A PR automation workflow needs to post a comment grading the tests introduced or modified in a pull request.
A reviewer has a specific list of tests (a file, a class, a method list, or a diff hunk) and wants a per-test verdict rather than a suite report.
A maintainer wants to triage which of N tests in a contribution deserve follow-up improvements.

When Not to Use

The caller wants a full suite audit or comparative metrics — use test-anti-patterns (pragmatic) or test-smell-detection (formal) and let the test-quality-auditor agent orchestrate.
The caller wants to write new tests — use code-testing-generator (any language) or writing-mstest-tests (MSTest specifically).
The caller wants to measure code coverage or CRAP scores — use coverage-analysis or crap-score (.NET only).
The caller wants to fix issues directly in test code — invoke the appropriate editing skill.
No specific list of tests is provided. Do not try to grade every test in the workspace; ask the caller for an explicit list or scope.

Inputs

Input	Required	Description
Test methods	Yes	A scope to grade. Provide one of: (a) an explicit list of test method names (fully-qualified, e.g. `Namespace.ClassName.TestMethodName`); (b) one or more file paths plus an explicit instruction to grade every test declared in those files; or (c) a diff hunk / PR identifier whose changed tests should be graded. File paths are recommended but optional when method names are unambiguous in the workspace. Ambiguous requests like "grade my tests" with no scope are rejected up-front (see Step 0); this skill is for curated input and does not auto-grade an entire workspace.
Test bodies / spans	Recommended	The exact source lines for each test method. If omitted, read them from the listed files.
Production code	No	The code under test, for judging whether assertions cover the meaningful behaviors. When unavailable, mark relevant findings as "Unverified" rather than guessing.
Diff context	No	When grading PR changes, the unified diff for each test method helps focus on what actually changed.

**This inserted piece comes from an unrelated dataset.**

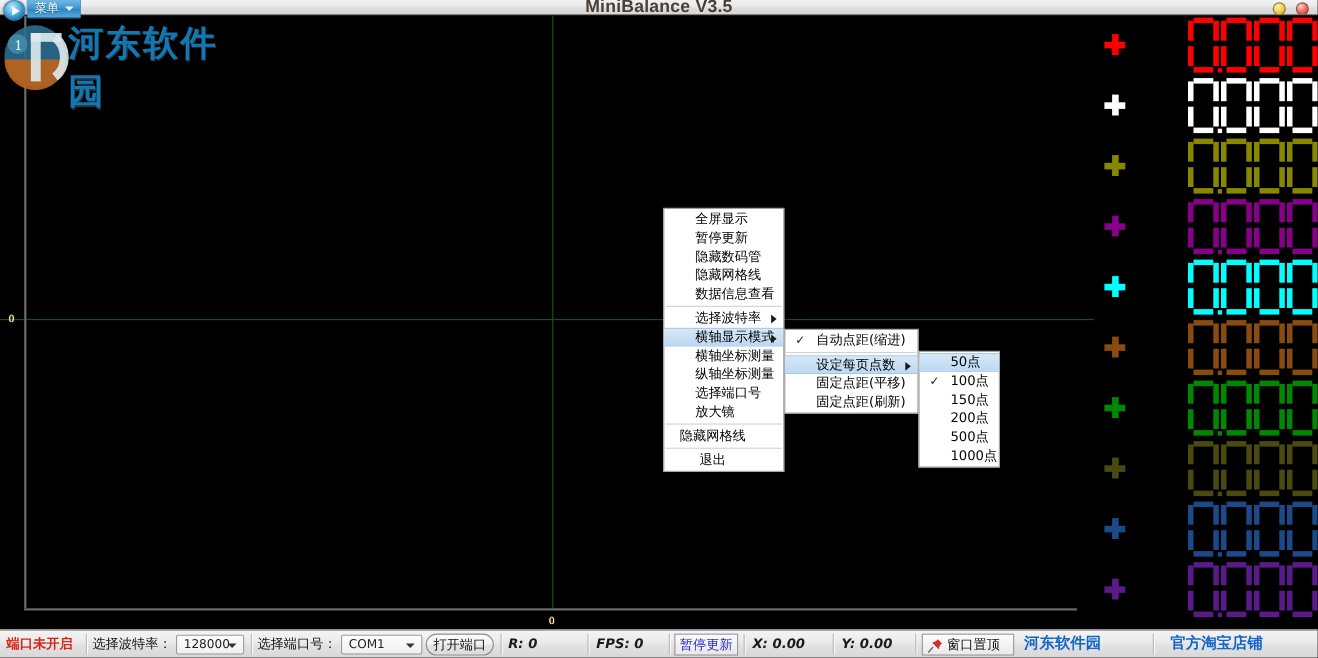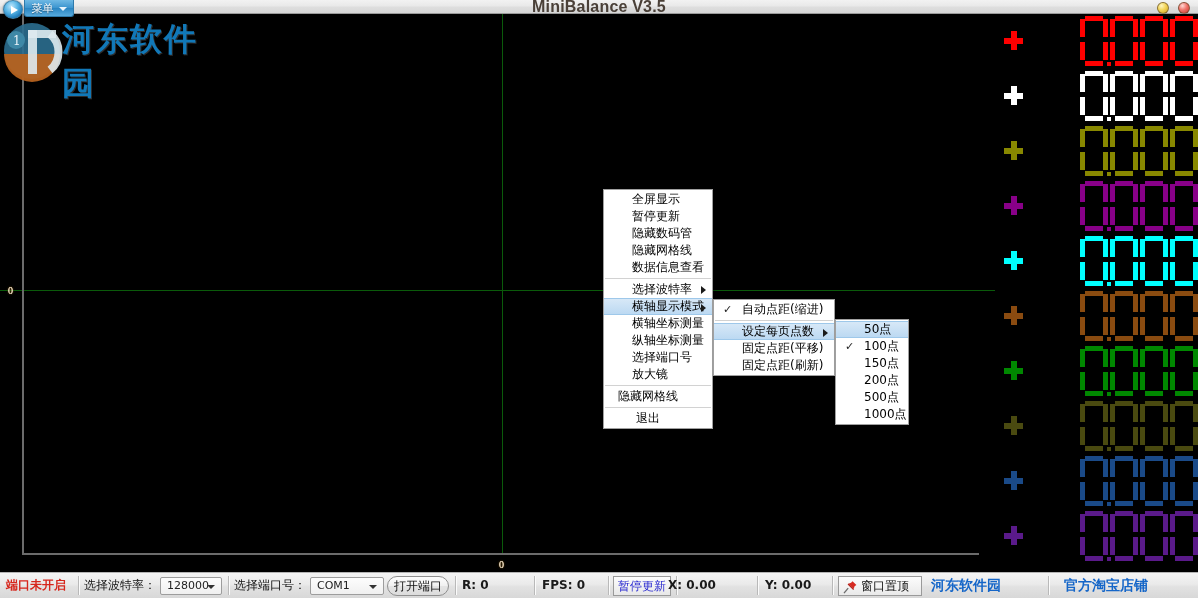"R: 0" .mono-b { font-style: none -> italic }
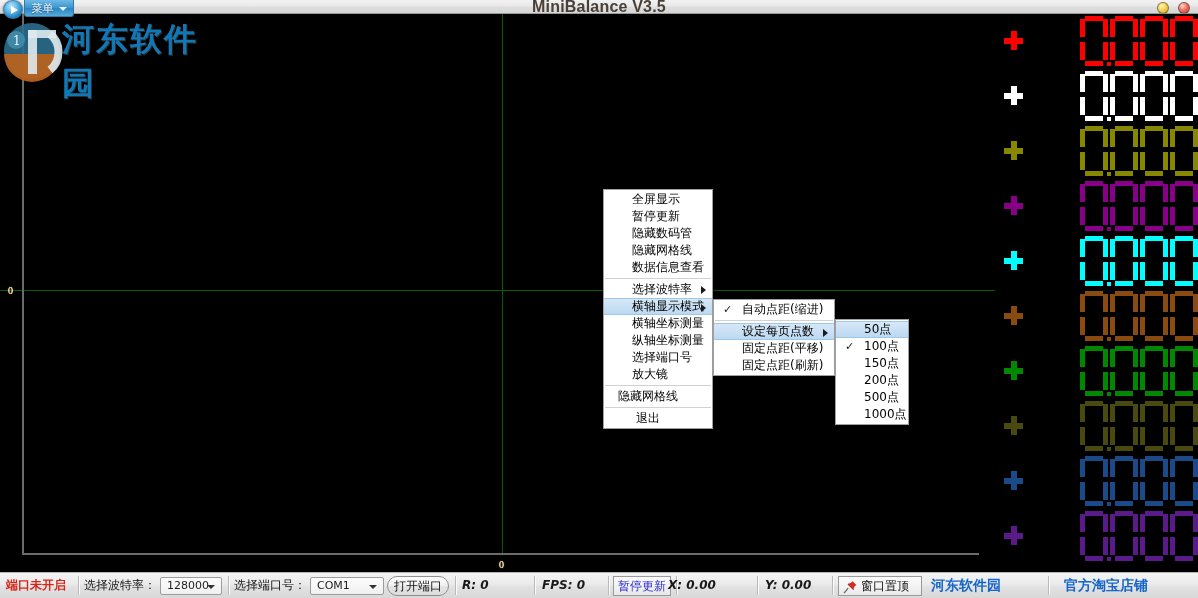"X: 0.00" div.cell { left: 668px -> 684px }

Step 0: Validate the input

Before doing anything else, check that the caller provided one of:

An explicit list of test method names, or
One or more file paths plus an explicit instruction to grade every test declared in those files (e.g., "grade every test in OrderTests.cs"), or
A diff hunk or PR identifier whose changed tests should be graded.

If the request is ambiguous (e.g., "Grade my tests", "Are these tests any good?" with no scope, "Review the test suite"), do not load extensions, do not read files, and do not grade anything. Reply with a short message asking the caller to provide an explicit list / file(s) / diff, and optionally point them at test-quality-auditor agent or test-anti-patterns skill for full-suite analysis. Stop there.

Workflow

Step 1: Detect language and load extension

Identify the target codebase's language and test framework from the file extensions and the test method markers in the provided list. Call the test-analysis-extensions skill and read the matching extension file (e.g., extensions/dotnet.md for MSTest/xUnit/NUnit/TUnit, extensions/python.md for pytest, extensions/typescript.md for Jest/Vitest, extensions/go.md for the standard testing package). If the input contains tests from multiple languages, load each relevant extension and grade each test using its language's conventions.

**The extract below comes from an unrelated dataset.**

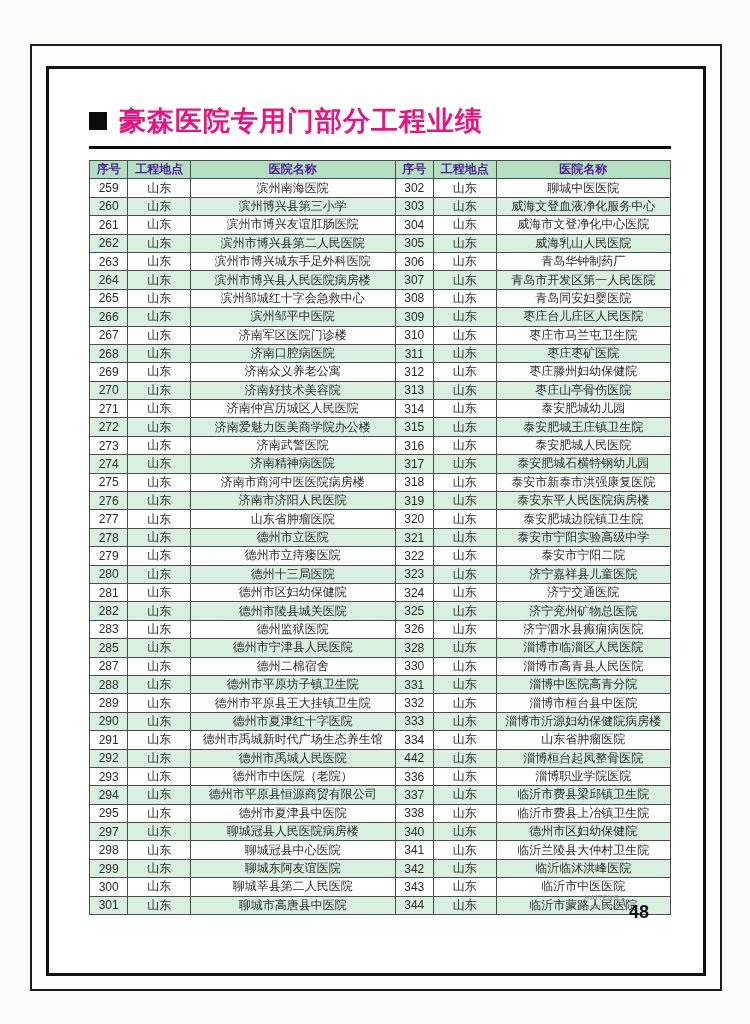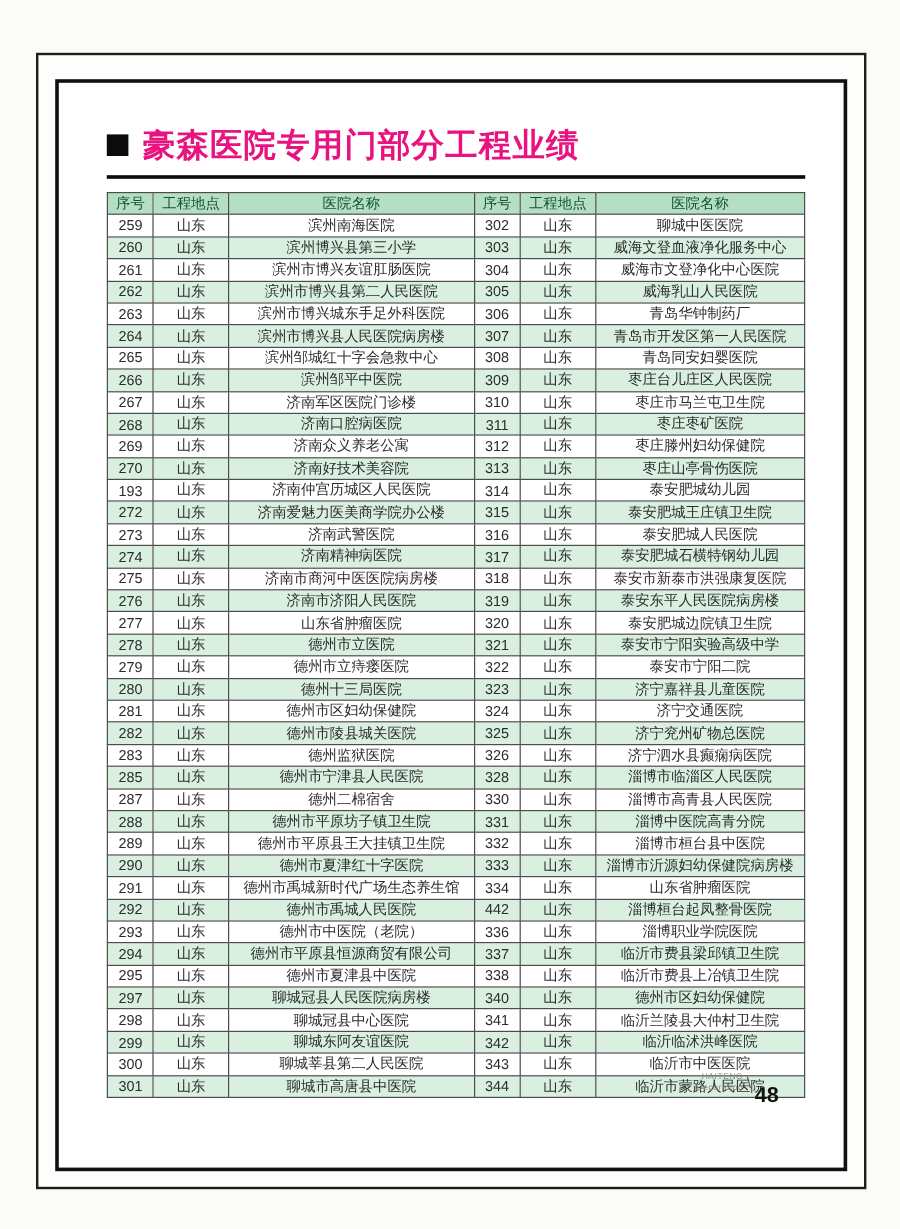"序号" table.perf th { color: #14532d -> #4c1d95; font-weight: normal -> bold }
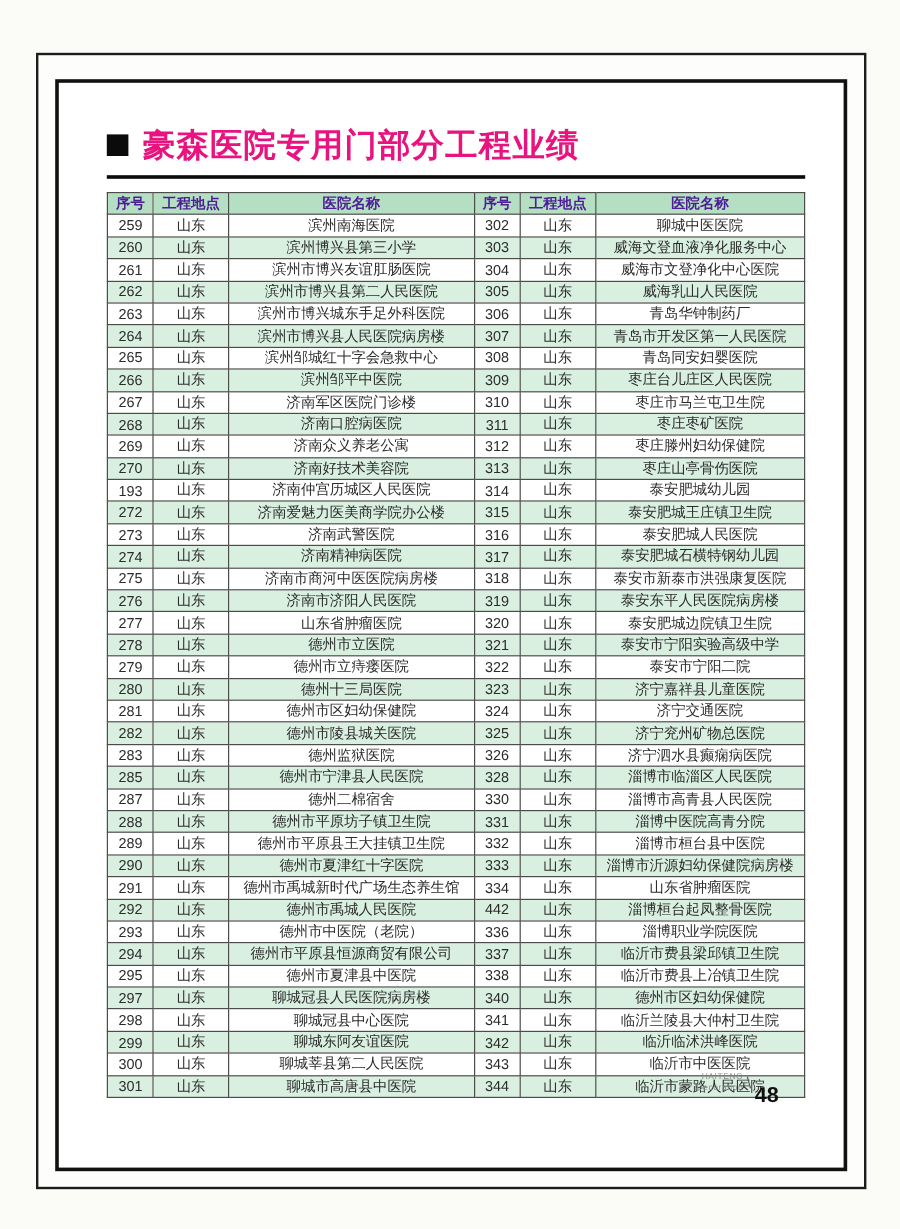"193" td { text: 193 -> 271 }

Step 2: Resolve the test bodies

For each entry in the input list:

If the test body is provided inline, use it directly.
Otherwise read the file at the given path and locate the method by its fully-qualified name. Capture the full method body, including attributes / decorators / fixtures and any helper code that the test calls.
If a method cannot be found, record it as N/A — method not found and continue. Never invent a body to grade.

Step 3: Score each test

Start every test at grade A (score band 90–100), then apply deductions strictly for observable issues in the captured body. Do not deduct for hypothetical concerns (e.g., "could have more negative assertions") unless the production code clearly demands them and the production code is available.

Three sub-dimensions

Compute three sub-grades (each A–F) that together drive the overall grade.

A. Assertion strength

Read the loaded language extension's assertion API list and classify every assertion in the test body. Score from highest to lowest:

Sub-grade	Pattern
A	At least one meaningful value assertion (equality / structural / exception / state) plus, where appropriate, additional checks (negative, type, collection contents). Mock-call verifications (`Verify`, `toHaveBeenCalledWith`, `Should -Invoke`) and bare assertion forms (pytest `assert`, Go `if got != want { t.Errorf(...) }`, Rust `assert!()`) count as real assertions.
B	One clear meaningful assertion that verifies the behavior under test.
C	Only trivial assertions (single `IsNotNull` / `toBeDefined` / `assert x is not None`), or assertions that check a single field while the operation produces a richer result.
D	One self-referential / tautological assertion (`Assert.AreEqual(x, x)`, `assert dto.name == dto.name`, round-trip identity without a non-trivial input), or broad exception assertions (`Assert.ThrowsException<Exception>`).
F	No assertions at all; all assertions are always-true literals (`Assert.IsTrue(true)`, `assert True`, `expect(true).toBe(true)`) — these verify nothing and are equivalent to having no assertions; or all assertions are silently un-awaited (e.g., `expect(promise).resolves.toBe(x)` without `await`/`return`, async TUnit/xUnit `Assert.ThrowsAsync` without `await`, pytest-asyncio with un-awaited coroutine).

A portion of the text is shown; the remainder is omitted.